Further details of the problem instances are provided in the problem_instances/CGLSP_instances/README.md file which was provided by the Spanish academics who shared the instances publicly.

You can also read about the problem instances in this paper written by the same academics, which is provided in this repo in CGLSP_academic_research directory. The file is - Problem_instances_dataset_of_a_real-world_sequencing_problem.

I have also provided another problem instance of the same graph theoretic optimization problem, i.e. Asymmetric Travelling Salesman Problem. This instance is br17 from the ASTP problem instances in the TSPLIB95 database. The instance is located in problem_instances/TSPLIB_instances

The TSPLIB95 database contains problem instances of a variety of different TSP problem variants including ATSP as well as optimal solutions for the instances where they are known.

The br17 instance has been provably solved to optimality. I have used this solver to solve the br17 instance to optimality as a means of verifying correctness.

Usage

The entry point to the solver is the CGLSP.py script in the src directory.

I've implemented a command line interface to run the solver using this script, for selected problem instances that I have successfully solved to optimality, i.e. cgl_17 and br17.

You can use the command line interface as follows to run the solver for these instances:

Ensure the current working directory is the root directory (CGLSP), then execute

python -m src.CGLSP <problem_type> <update_frequency>

Arguments:

  • 'problem_type': One of either 'CGLSP' or 'TSPLIB'. Selecting 'CGLSP' will run the solver for the cgl_17 problem instance. Selecting 'TSPLIB' will run the solver for the TSPLIB ATSP br17 instance.
  • 'update_frequency' (optional): This is an integer that controls the frequency of solver progress updates output to the console during the solve. Specifically, it is the number or branching operations between solver updates. The default value is 500, but this can be tuned to a more suitable value for a given problem instance by prematurely terminating the solver and trying again with a more desirable update frequency.

This command will run the solver for these specific instances of the chosen instance type. During the solve the solver will provide progress updates to the console at a frequency determined by the update_frequency argument. Once the instance has been solved to optimality final results will be logged and stored in the results directory in csv files labelled 'CGLSP_17' for the CGLSP instance and 'TSPLIB_ATSP_br17' for the TSPLIB instance.

This csv results file contains the following fields:

  • Problem Instance,
  • # Coils to sequence,
  • -Min (Optimal) Cost,
  • Optimal Sequence,
  • Solve Time (s),
  • # Explored Subproblems (The number of explored subproblems by the branch and bound algorithm)

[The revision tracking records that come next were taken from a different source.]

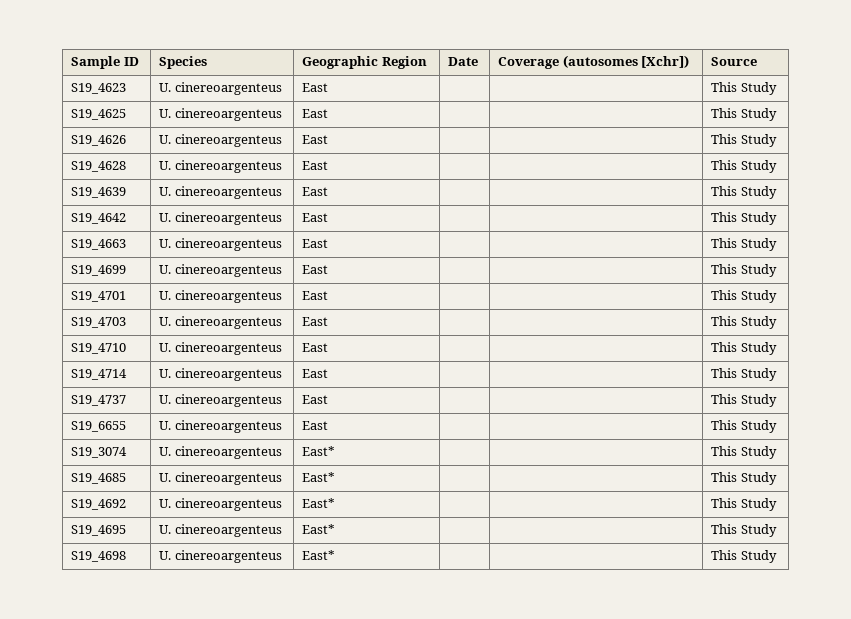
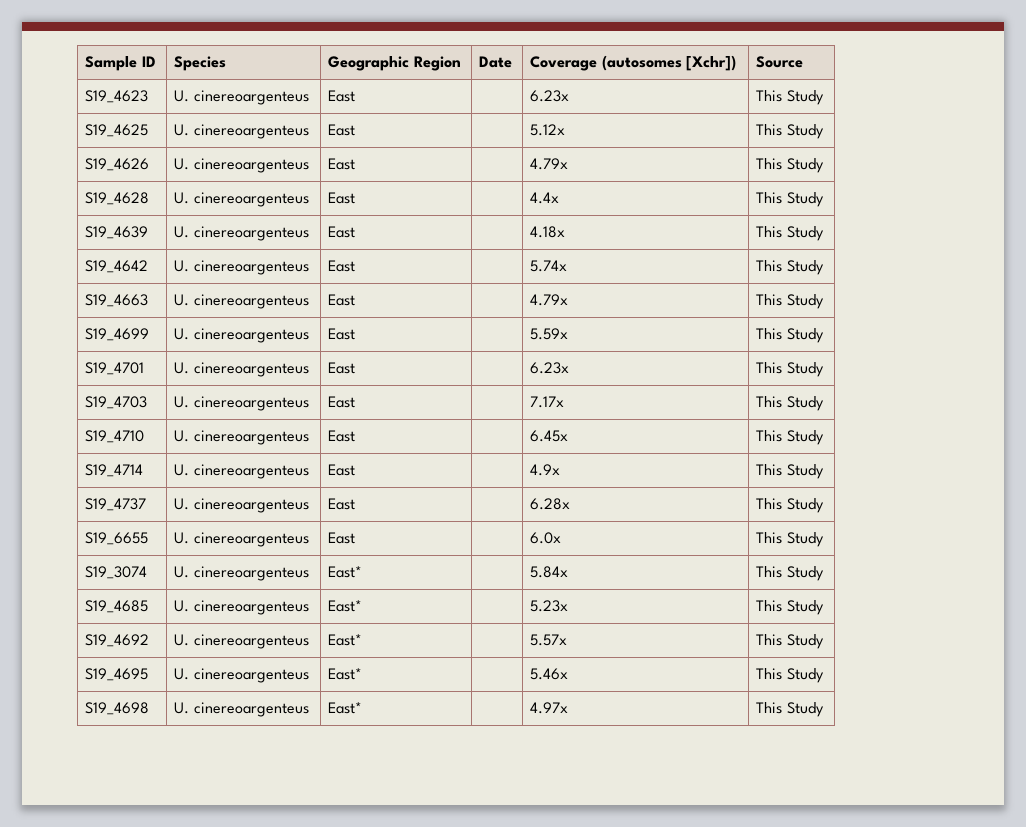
(329, 87) none -> [530,90,570,102] 6.23x
(329, 113) none -> [530,124,566,136] 5.12x
(329, 139) none -> [530,158,569,170] 4.79x
(329, 165) none -> [530,192,560,204] 4.4x
(329, 191) none -> [530,226,566,238] 4.18x
(329, 217) none -> [530,260,568,272] 5.74x
(329, 243) none -> [530,294,569,306] 4.79x
(329, 269) none -> [530,328,569,340] 5.59x
(329, 295) none -> [530,362,570,374] 6.23x
(329, 321) none -> [530,396,565,408] 7.17x
(329, 347) none -> [530,430,569,442] 6.45x
(329, 373) none -> [530,464,561,476] 4.9x
(329, 399) none -> [530,498,571,510] 6.28x
(329, 425) none -> [530,532,562,544] 6.0x
(336, 451) none -> [530,566,569,578] 5.84x
(336, 477) none -> [530,600,569,612] 5.23x
(336, 503) none -> [530,634,568,646] 5.57x
(336, 529) none -> [530,668,569,680] 5.46x
(336, 555) none -> [530,702,569,714] 4.97x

The CGLSP.py script contains the CGLSP solver class which solves an instance based on being provided a cost matrix for that instance. It works with any correctly structured cost matrix, but the command line interface specifically passes the instances for either cgl_17 or br17.

I have written an instance parser (in src/instance_parser.py) to convert the raw CGLSP problem instances provided by the Spanish academic researchers into cost matrices that can be used by the CGLSP solver.

By using the CGLSP.py script directly any of the CGLSP problem instances can be passed to the solver, but I haven't implemented the command line interface to provide this functionality yet, as the other instances cannot yet be solved to optimality, and my intention with the current command line interface was for it to be as clean/readable as possible.

I plan to update the command line interface to allow any instance to be selected, once I have implemented the solver improvements dicussed in the "Ideas for optimization algorithm improvement" section below.

Graph Theory Formulation and Branch and Bound Solution

The CGLSP sequencing problem can be formulated as a graph optimization problem of finding a minimum cost Hamiltonian path on an incomplete asymmetric graph, or digraph.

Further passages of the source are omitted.